299 S.W.2d 883, 1957 Mo. App. LEXIS 713
CourtMissouri Court of Appeals
DecidedJanuary 7, 1957
DocketNo. 22500
StatusPublished
Cited by2 cases

This text of 299 S.W.2d 883 (Summers v. Board of Zoning Adjustment) is published on Counsel Stack Legal Research, covering Missouri Court of Appeals primary law. Counsel Stack provides free access to over 12 million legal documents including statutes, case law, regulations, and constitutions.

Bluebook
Summers v. Board of Zoning Adjustment, 299 S.W.2d 883, 1957 Mo. App. LEXIS 713 (Mo. Ct. App. 1957).

Opinion

SPERRY, Commissioner.

This is a zoning case arising under the ordinances of Kansas City.
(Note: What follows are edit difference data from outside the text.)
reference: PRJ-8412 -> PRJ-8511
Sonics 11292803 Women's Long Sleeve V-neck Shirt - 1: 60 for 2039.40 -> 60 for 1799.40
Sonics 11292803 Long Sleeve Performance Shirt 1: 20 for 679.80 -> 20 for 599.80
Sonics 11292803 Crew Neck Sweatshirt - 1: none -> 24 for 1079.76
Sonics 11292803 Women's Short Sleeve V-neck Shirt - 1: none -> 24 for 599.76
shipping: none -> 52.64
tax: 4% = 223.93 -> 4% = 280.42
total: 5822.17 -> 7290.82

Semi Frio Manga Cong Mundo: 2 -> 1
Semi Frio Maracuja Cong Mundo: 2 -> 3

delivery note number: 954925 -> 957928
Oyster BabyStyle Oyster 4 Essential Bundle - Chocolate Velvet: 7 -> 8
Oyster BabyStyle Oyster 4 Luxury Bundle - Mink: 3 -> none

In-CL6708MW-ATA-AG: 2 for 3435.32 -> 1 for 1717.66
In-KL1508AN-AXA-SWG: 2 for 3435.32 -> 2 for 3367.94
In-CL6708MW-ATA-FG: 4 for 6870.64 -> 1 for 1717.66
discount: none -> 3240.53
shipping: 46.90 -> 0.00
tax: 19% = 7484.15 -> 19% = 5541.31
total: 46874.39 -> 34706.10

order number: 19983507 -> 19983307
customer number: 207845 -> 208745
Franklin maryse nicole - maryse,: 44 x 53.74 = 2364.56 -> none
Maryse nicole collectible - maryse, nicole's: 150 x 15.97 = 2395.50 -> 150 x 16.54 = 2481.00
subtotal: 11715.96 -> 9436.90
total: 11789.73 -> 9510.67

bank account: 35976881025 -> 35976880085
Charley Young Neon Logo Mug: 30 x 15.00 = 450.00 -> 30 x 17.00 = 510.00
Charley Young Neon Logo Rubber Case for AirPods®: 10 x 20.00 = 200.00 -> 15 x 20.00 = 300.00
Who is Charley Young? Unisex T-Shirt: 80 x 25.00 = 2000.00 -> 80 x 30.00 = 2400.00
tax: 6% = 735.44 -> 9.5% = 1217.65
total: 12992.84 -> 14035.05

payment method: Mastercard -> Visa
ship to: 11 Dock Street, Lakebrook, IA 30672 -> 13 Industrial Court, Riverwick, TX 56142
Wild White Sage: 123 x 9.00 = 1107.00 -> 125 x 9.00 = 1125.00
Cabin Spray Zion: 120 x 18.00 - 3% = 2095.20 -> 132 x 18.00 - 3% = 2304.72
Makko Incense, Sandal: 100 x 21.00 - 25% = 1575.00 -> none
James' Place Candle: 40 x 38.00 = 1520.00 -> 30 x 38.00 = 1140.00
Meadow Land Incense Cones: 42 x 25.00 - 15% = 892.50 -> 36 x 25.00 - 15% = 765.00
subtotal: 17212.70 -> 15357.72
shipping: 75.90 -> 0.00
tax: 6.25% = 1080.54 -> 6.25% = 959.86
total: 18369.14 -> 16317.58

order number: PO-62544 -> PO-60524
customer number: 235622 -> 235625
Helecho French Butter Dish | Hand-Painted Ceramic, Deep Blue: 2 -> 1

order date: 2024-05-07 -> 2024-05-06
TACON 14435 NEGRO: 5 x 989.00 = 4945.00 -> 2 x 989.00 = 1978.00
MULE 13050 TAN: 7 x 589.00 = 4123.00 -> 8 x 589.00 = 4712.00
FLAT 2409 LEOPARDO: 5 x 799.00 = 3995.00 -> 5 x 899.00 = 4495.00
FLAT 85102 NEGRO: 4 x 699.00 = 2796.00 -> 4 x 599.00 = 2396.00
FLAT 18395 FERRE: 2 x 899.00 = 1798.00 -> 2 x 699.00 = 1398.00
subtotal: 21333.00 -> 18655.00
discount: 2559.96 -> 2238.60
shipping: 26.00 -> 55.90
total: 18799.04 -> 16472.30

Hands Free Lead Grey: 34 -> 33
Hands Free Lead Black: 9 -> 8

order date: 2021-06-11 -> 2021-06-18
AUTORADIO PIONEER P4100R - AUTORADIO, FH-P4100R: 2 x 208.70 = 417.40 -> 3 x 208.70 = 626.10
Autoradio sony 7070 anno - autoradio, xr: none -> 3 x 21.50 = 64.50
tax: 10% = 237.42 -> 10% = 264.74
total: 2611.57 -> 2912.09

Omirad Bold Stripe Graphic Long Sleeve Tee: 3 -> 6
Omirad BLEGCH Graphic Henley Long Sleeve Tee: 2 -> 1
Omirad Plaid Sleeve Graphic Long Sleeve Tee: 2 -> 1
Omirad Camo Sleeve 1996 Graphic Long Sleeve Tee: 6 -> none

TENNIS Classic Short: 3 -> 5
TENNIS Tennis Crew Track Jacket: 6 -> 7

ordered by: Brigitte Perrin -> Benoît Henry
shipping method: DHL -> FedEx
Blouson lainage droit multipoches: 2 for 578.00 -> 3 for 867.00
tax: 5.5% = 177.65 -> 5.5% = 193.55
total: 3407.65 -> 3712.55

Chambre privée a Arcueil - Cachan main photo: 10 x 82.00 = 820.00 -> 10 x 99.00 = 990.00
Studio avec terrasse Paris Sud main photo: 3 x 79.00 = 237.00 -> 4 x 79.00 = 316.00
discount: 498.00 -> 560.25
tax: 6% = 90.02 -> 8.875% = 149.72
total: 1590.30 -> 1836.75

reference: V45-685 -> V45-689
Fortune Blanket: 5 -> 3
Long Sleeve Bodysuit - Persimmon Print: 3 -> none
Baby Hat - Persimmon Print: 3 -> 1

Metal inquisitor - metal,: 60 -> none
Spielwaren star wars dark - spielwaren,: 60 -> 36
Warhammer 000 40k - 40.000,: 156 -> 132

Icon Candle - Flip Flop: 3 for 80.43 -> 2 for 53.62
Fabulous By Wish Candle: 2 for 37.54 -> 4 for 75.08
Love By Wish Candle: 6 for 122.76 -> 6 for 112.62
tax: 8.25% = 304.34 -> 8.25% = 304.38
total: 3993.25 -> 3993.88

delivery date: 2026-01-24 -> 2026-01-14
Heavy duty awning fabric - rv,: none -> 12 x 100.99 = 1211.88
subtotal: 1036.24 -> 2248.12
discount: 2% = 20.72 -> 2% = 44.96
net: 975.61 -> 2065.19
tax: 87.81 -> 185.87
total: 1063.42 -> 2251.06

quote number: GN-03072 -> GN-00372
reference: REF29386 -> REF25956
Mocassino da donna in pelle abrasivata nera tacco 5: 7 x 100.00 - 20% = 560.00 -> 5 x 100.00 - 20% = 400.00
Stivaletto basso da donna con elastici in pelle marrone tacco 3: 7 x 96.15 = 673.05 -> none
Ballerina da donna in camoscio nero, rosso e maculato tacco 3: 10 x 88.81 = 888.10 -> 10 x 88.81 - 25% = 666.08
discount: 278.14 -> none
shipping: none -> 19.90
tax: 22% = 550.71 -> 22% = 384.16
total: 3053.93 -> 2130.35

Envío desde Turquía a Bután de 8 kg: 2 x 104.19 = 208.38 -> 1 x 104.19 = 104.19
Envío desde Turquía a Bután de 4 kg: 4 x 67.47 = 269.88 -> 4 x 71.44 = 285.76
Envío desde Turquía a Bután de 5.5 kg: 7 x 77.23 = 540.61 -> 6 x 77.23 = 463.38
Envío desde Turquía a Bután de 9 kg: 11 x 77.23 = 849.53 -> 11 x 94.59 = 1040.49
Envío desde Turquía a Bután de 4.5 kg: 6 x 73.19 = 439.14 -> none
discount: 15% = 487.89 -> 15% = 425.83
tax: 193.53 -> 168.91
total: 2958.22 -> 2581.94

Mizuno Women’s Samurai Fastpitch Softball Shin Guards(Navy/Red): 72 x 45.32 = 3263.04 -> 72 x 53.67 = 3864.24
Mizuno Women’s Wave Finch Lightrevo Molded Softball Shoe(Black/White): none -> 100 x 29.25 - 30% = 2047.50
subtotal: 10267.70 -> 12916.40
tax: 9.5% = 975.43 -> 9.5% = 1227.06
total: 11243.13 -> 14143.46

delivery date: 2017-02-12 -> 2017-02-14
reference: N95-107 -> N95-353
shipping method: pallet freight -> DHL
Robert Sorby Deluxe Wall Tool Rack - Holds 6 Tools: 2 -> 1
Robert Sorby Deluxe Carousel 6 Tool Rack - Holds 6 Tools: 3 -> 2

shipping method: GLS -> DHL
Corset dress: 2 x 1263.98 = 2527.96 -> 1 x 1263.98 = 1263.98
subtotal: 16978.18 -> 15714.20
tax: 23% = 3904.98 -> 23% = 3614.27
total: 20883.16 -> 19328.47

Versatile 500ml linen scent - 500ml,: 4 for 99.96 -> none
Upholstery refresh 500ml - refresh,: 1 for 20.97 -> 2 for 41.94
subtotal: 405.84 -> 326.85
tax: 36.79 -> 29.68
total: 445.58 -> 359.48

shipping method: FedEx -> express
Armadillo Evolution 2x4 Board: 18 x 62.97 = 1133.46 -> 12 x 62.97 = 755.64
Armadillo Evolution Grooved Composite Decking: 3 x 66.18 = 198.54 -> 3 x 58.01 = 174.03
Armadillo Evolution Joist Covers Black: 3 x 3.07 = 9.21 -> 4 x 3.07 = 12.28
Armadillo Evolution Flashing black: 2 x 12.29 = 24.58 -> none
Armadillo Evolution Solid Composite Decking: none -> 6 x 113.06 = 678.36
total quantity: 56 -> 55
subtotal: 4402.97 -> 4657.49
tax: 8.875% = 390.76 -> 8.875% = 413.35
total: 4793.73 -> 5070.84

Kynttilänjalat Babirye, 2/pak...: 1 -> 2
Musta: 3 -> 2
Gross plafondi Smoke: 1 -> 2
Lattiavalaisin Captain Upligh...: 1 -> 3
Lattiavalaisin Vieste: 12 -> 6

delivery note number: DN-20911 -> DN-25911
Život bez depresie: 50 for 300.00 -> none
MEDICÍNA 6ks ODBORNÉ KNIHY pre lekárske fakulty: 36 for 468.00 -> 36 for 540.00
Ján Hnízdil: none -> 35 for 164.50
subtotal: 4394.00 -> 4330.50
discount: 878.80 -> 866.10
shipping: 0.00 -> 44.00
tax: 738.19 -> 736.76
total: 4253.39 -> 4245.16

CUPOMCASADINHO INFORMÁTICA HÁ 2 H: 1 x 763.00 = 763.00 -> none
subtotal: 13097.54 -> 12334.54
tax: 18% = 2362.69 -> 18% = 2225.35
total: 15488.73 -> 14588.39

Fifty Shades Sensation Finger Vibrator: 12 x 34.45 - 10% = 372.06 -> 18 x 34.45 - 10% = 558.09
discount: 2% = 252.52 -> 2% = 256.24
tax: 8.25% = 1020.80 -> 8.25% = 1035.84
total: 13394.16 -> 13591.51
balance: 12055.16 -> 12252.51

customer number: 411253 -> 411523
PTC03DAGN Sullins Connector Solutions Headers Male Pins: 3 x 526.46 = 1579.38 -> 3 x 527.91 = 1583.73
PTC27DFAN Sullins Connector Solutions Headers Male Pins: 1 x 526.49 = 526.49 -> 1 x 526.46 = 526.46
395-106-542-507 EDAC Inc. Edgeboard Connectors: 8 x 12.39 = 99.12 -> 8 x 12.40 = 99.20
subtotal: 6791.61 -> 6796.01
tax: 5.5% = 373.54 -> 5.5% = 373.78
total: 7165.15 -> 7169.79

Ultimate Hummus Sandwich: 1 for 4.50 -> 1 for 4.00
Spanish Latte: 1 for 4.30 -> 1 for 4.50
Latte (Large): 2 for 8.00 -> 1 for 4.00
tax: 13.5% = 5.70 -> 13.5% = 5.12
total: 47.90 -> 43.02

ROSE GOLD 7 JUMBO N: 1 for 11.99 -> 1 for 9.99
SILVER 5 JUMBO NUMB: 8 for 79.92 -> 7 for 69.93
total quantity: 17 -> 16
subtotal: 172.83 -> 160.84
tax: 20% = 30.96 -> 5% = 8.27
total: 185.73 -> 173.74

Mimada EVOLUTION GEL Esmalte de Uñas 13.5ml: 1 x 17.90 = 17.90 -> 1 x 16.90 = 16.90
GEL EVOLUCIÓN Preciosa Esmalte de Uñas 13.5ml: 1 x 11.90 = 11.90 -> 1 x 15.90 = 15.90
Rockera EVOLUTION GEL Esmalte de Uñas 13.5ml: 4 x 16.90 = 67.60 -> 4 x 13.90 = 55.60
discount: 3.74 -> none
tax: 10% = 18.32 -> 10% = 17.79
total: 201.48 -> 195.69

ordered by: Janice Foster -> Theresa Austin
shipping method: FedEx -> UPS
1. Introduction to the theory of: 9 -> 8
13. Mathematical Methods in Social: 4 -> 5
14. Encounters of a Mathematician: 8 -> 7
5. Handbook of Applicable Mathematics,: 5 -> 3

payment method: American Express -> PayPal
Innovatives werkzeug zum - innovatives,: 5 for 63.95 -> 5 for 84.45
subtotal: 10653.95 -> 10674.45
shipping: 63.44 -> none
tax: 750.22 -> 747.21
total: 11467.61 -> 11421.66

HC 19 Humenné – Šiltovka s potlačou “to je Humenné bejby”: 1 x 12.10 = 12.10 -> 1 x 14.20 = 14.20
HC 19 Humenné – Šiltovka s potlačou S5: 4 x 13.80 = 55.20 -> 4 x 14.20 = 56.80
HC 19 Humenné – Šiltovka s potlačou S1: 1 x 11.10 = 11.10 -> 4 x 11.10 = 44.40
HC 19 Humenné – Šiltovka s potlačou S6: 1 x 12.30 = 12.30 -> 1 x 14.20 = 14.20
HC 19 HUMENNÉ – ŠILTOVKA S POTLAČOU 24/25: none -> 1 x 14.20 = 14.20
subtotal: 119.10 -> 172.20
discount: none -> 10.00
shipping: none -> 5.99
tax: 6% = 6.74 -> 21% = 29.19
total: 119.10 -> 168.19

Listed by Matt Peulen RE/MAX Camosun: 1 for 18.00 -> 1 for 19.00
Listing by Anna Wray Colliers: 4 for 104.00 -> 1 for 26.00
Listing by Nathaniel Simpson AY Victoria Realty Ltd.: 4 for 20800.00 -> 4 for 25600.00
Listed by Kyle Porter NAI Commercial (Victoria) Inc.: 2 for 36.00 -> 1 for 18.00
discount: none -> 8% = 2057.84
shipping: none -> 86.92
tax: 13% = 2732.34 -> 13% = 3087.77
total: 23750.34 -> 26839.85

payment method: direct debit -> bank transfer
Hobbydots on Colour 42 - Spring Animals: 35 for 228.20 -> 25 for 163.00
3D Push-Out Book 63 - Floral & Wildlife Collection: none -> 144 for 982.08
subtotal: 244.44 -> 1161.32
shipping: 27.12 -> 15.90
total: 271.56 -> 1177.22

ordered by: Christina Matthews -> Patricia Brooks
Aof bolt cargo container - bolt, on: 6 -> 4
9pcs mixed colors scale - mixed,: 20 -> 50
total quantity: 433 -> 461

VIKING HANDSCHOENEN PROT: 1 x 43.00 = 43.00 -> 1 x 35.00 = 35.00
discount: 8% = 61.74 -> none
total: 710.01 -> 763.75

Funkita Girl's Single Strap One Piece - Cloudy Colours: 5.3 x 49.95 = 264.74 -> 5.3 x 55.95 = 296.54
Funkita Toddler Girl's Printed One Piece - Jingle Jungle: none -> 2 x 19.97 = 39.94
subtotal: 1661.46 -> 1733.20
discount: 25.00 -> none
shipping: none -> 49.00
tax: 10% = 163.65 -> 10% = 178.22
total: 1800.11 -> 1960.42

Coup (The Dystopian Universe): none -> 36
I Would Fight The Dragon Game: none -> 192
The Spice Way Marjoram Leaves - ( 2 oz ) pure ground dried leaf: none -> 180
The relators-appellants, hereinafter referred to as relators, instituted this suit to procure a review of the proceedings and order of the Board of Zoning Adjustment, hereinafter referred to as Board, whereby the Visitation Catholic Church, intervenor, was granted a permit to use certain of its property for a parking lot, under certain stated restrictions.

From a judgment affirming the order of the Board, relators appeal to this court.

Intervenor has a church and school, located on the east side of Main Street, between 51st Street and 51st Street Terrace. Diagonally across the street northwest from the church, a distance of less than 500 feet, intervenor owns a rectangular plot of ground facing Main Street, 50 feet north and south and extending west 127.5 feet to a 16 foot alley, which begins at the south line of the property and runs thence north to 51st Street. Intervenor also owns two 25 foot lots directly across the alley, extending westward 127.5 feet, to Baltimore. A'house is located on one of the lots facing Baltimore but the Main Street property is vacant. This" property all lies within an R 2 District, zoned for residential purposes.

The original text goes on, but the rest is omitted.